I would like to inquire about the scope in Python of an object that is a class variable.

import numpy as np


class treeNode:
    def __init__(self,key):
        self.leftChild = None
        self.rightChild = None
        self.value = key


def insert(root,key):
    if root is None:
        return treeNode(key)
    else:
        if root.value == key:
            return root
        elif root.value<key:
            root.rightChild = insert(root.rightChild,key)
        else:
            root.leftChild = insert(root.leftChild,key)
    return root

def insert_1(root,key):
    if root is None:
        root = treeNode(key)
    else:
        if root.value<key:
            insert_1(root.rightChild,key)
        elif root.value>key:
            insert_1(root.leftChild,key)

def construct_tree(a):
    def insert_1(root,key):
        if root is None:
            root = treeNode(key)
        else:
            if root.value<key:
                insert_1(root.rightChild,key)
            elif root.value>key:
                insert_1(root.leftChild,key)

    root = treeNode(a[0])
    for k in a:
        insert_1(root,k)

    return root

if __name__ == '__main__':

    np.random.seed(1)
    a = np.random.rand(12)

    tree = treeNode(a[0])
    for k in a:
        insert(tree,k)

    for k in a:
        insert_1(tree,k)


    tree_1 = construct_tree(a)

The insert() function produces the whole tree while insert_1() and construct_tree() which do not return anything fail to do so.
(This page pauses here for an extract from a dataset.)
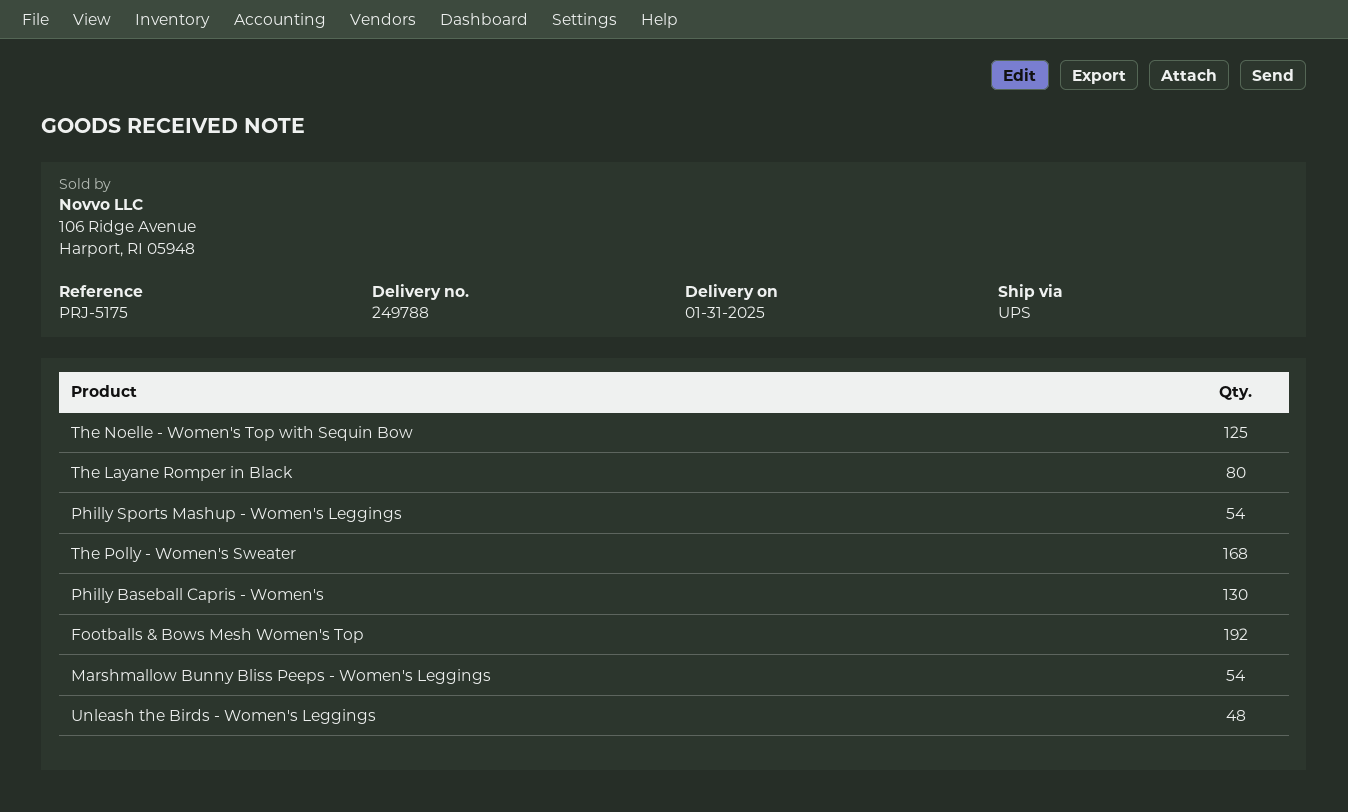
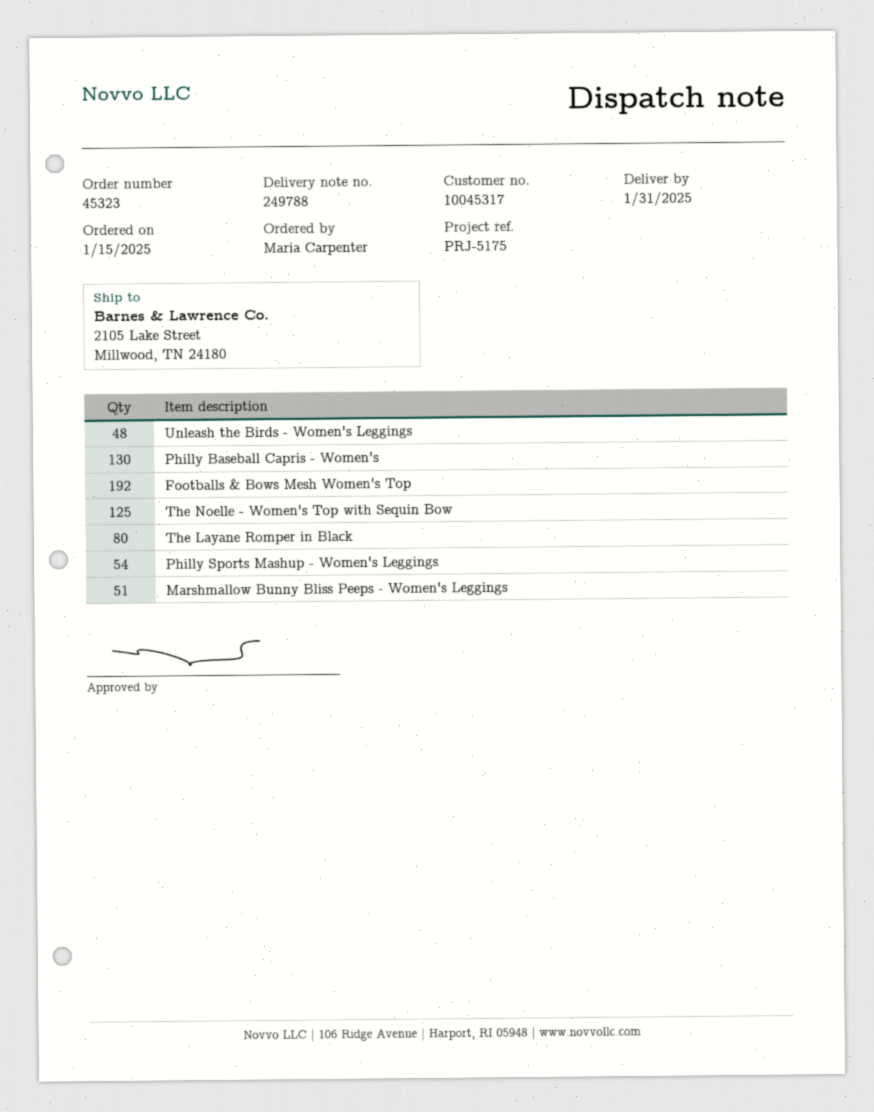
The Polly - Women's Sweater: 168 -> none
Marshmallow Bunny Bliss Peeps - Women's Leggings: 54 -> 51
Is there a function to recursively construct the whole tree without using a return statement? Thank you very much.

CodePudding user response:

In insert, the base case of the recursion is when you're inserting into an empty subtree, represented by None being passed in as root. It works because you can create and return a new treeNode in that case, and the caller will do the right thing with the return value.

If you don't want to be using return, you need to push that base case up to the calling code, so it avoids making a call when a leaf node is going to be added:

def insert_no_return(root, key):
    assert(root != None) # we can't handle empty trees

    if root.key == key:
        return # no value here, just quit early
    elif root.key < key:
        if root.rightChild is None:                 # new base case
            root.rightChild = treeNode(key)
        else:
            insert_no_return(root.rightChild, key)  # regular recursive case, with no assignment
    elif root.key > key:
        if root.leftChild is None:                  # new base case for the other child
            root.leftChild = treeNode(key)
        else:
            insert_no_return(root.leftChild, key)   # no assignment here either

That's a bit more repetitive than the version with return, since the base case needs to be repeated for each possible new child, but the recursive lines are a bit shorter since they don't need to assign a value anywhere.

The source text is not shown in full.